Data visualization testing
The main aim of any validation is to meet the requirement and we can follow the same testing process which we are following for the web testing, but the testing methodology differs here. Frankly speaking, it is very hard to validate the data and analytics when the respective persons who are going to validate are not subject matter expects on how the dashboards / views / data are developed and most of the time, the data by itself is incorrect. Usually, this can be overcome by understanding the proper requirements from the respective experts like business analyst, business economist, data scientist, etc..
There are many approaches to validate the dashboards / views. In general, we have two parts to validate the dashboards are UI and Data.
Here are a few common scenarios to validate the UI part:
- The default elements (for example: title, sub-title, filters, tooltip info etc.)
- Type of the filters (for example: multi-select drop-down or single select drop-down)
- Behaviour of the filters (for example: Context filter)
- Resolution / Font style & size / Colors
- Legends order
- Notes / valid error message
Here are a few common scenarios to validate the Data part:
- Compare the values between the database and dashboard
- Validate the calculations and logics used
- Check decimal places / rounding
In the Data part, for validating / comparing the values between the source and the output, we have multiple approaches which we can choose based on the project need:
Raw database vs. Dashboard:
We must build the output / source table from the Raw data using SQL (we have to replicate whatever logics are used by the ETL team to get the Aggregated / Output table) to validate the dashboard. Once we have the source table for the dashboard, we need to build the further logic / calculation to validate the specific charts / tables in the dashboard using Excel Pivots or SQL.
Aggregated / Results table vs. Dashboard:
We just need to build the output / source table from the Aggregated / Results table (no need for creating the logics since it is already done by the ETL team) to validate the dashboard. Once we have the source table for the dashboard, we need to build the further logic / calculation to validate the specific charts / tables in the dashboard using Excel Pivots or SQL.
Previous version vs. latest version:
In some projects, they are planning to improve the performance or upgrade the BI tool version. In this case, we should validate the data between the versions. Just downloading the values from both the versions for the same combinations and compare the values between them using Excel (usually it is called as Test Harness – it has source table in the left and latest table in the right and using the formula (source – latest = 0) to get the output.) Etc.
Note: The above methodologies are used commonly but we might have more methodologies than these.

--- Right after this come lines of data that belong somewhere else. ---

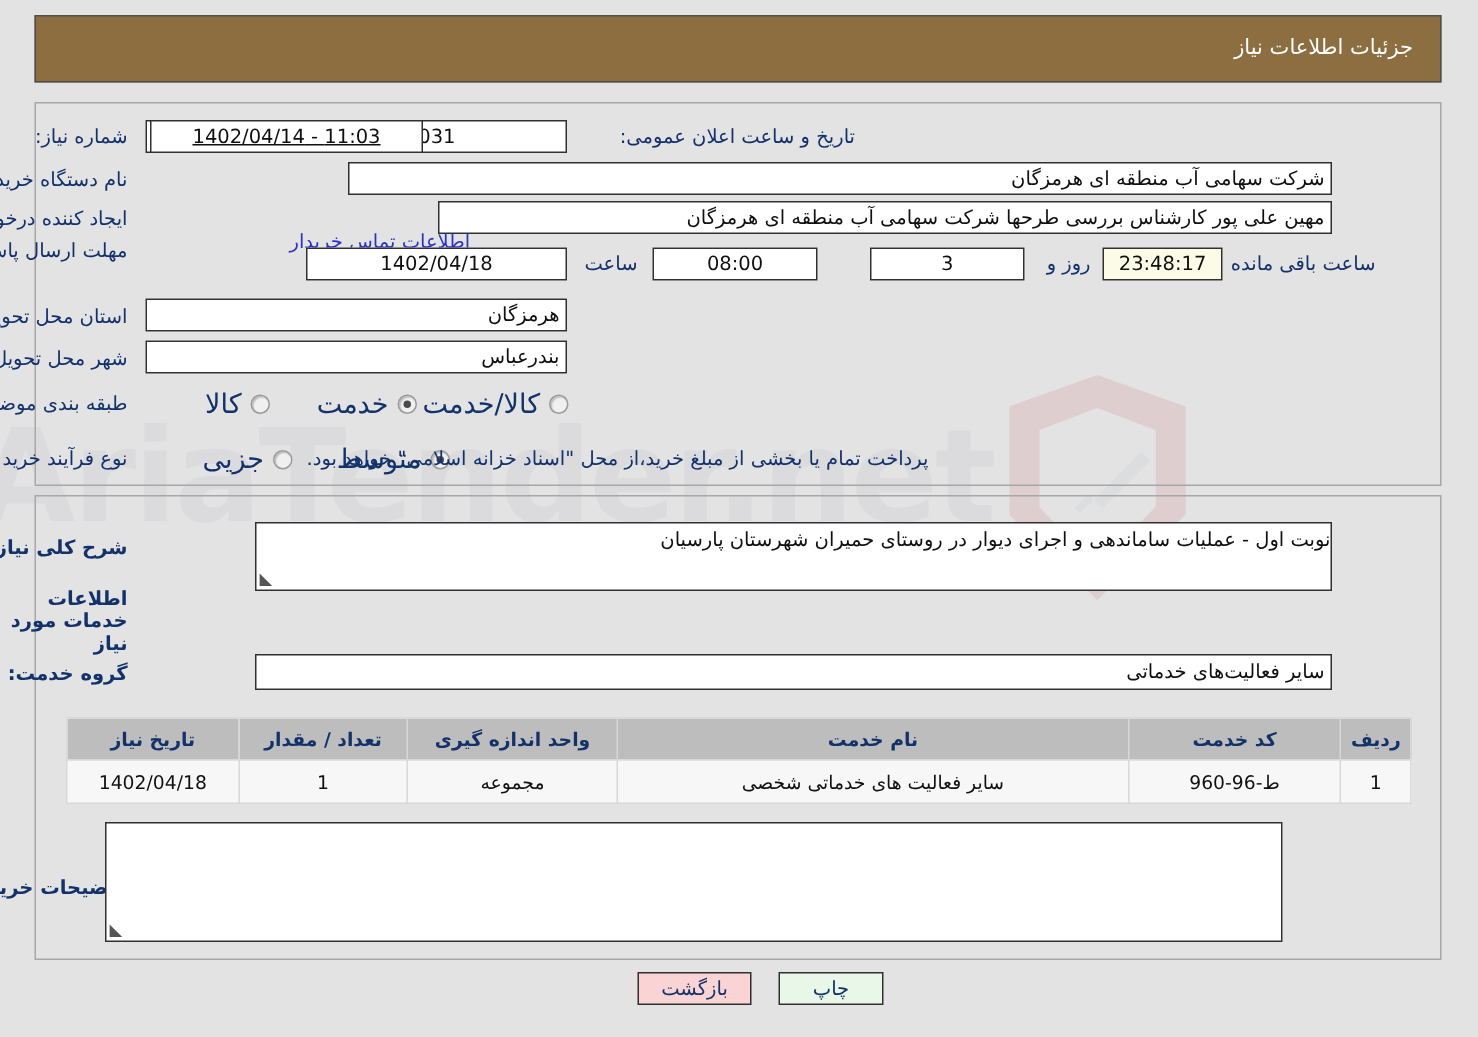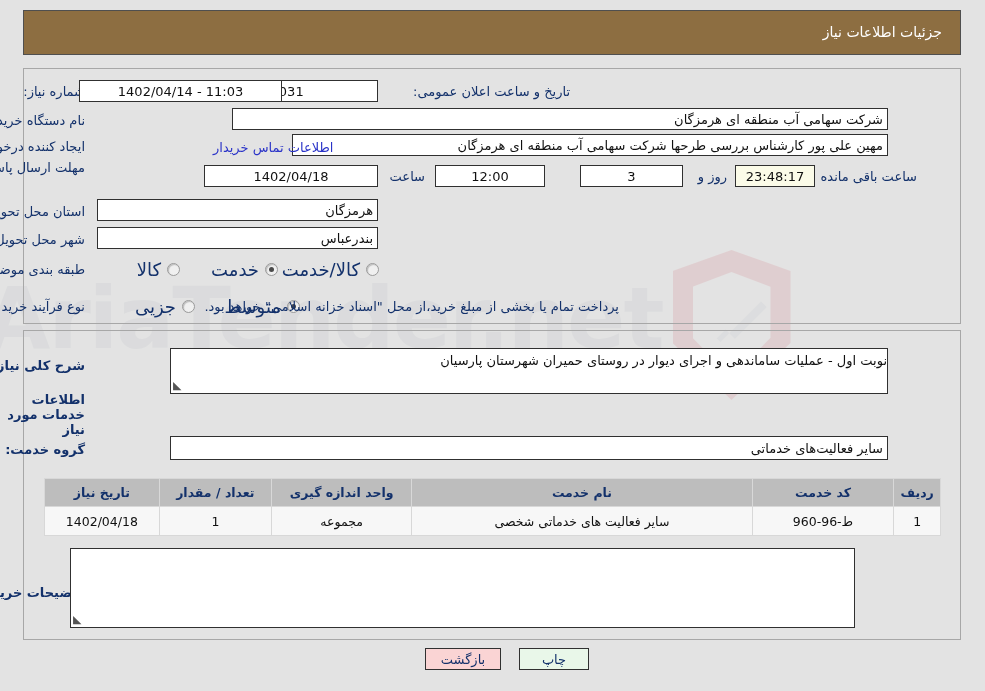--- a/index.html
+++ b/index.html
@@ -278,33 +278,33 @@
   <div class="title-bar">
     <div class="t">جزئیات اطلاعات نیاز</div>
   </div>
 
   <div class="panel panel-1"></div>
 
   <div class="lbl" style="right:900px; top:84px;">شماره نیاز:</div>
   <div class="fld center" style="right:607px; top:80px; width:281px; height:22px;">1102001309000031</div>
 
   <div class="lbl" style="right:415px; top:84px;">تاریخ و ساعت اعلان عمومی:</div>
-  <div class="fld center" style="right:703px; left:85px; top:80px; width:203px; height:22px;">11:03 - 1402/04/14</div>
+  <div class="fld center" style="right:703px; left:85px; top:80px; width:182px; height:22px;text-decoration:underline;">11:03 - 1402/04/14</div>
 
   <div class="lbl" style="right:900px; top:113px;">نام دستگاه خریدار:</div>
   <div class="fld right" style="left:232px; top:108px; width:656px; height:22px;">شرکت سهامی  آب منطقه ای هرمزگان</div>
 
   <div class="lbl" style="right:900px; top:139px;">ایجاد کننده درخواست:</div>
   <div class="fld right" style="left:292px; top:134px; width:596px; height:22px;">مهین علی پور کارشناس بررسی طرحها شرکت سهامی  آب منطقه ای هرمزگان</div>
-  <div class="link" style="left:193px; top:140px;margin-left:20px;">اطلاعات تماس خریدار</div>
+  <div class="link" style="left:193px; top:154px;">اطلاعات تماس خریدار</div>
 
   <div class="lbl" style="right:900px; top:160px; line-height:16px; text-align:right;">مهلت ارسال پاسخ: تا تاریخ:</div>
   <div class="fld center" style="right:607px; top:165px; width:174px; height:22px;">1402/04/18</div>
   <div class="lbl" style="right:560px; top:169px;">ساعت</div>
-  <div class="fld center" style="right:440px; top:165px; width:110px; height:22px;">12:00</div>
+  <div class="fld center" style="right:440px; top:165px; width:110px; height:22px;">08:00</div>
   <div class="fld center" style="right:302px; top:165px; width:103px; height:22px;">3</div>
   <div class="lbl" style="right:258px; top:169px;">روز و</div>
   <div class="fld cream center" style="right:170px; top:165px; width:80px; height:22px;">23:48:17</div>
   <div class="lbl" style="right:68px; top:169px;">ساعت باقی مانده</div>
 
   <div class="lbl" style="right:900px; top:204px;">استان محل تحویل:</div>
   <div class="fld right" style="right:607px; top:199px; width:281px; height:22px;">هرمزگان</div>
 
   <div class="lbl" style="right:900px; top:232px;">شهر محل تحویل:</div>
   <div class="fld right" style="right:607px; top:227px; width:281px; height:22px;padding-left:44px;">بندرعباس</div>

Common bugs in the Data visualization testing
• Mis-order of legends
• Irrelevant color
• Missing data in tooltip
• Missing data labels
• Mistakes in calculation / logic
• Issues in Decimal / rounding
• Backend filter is not applied
The World is already transforming to digitalization and the data is already taking a vital role in any businesses and making the data as pictorial / graphical (i.e. Data Visualization) which makes the digitization faster than before. If we need to create the quality product to make the brand, there should be quality check before handing over the product to the respective client or customer. Welcome to our digitized world and eagerly waiting for the upcoming features in digitization / visualization.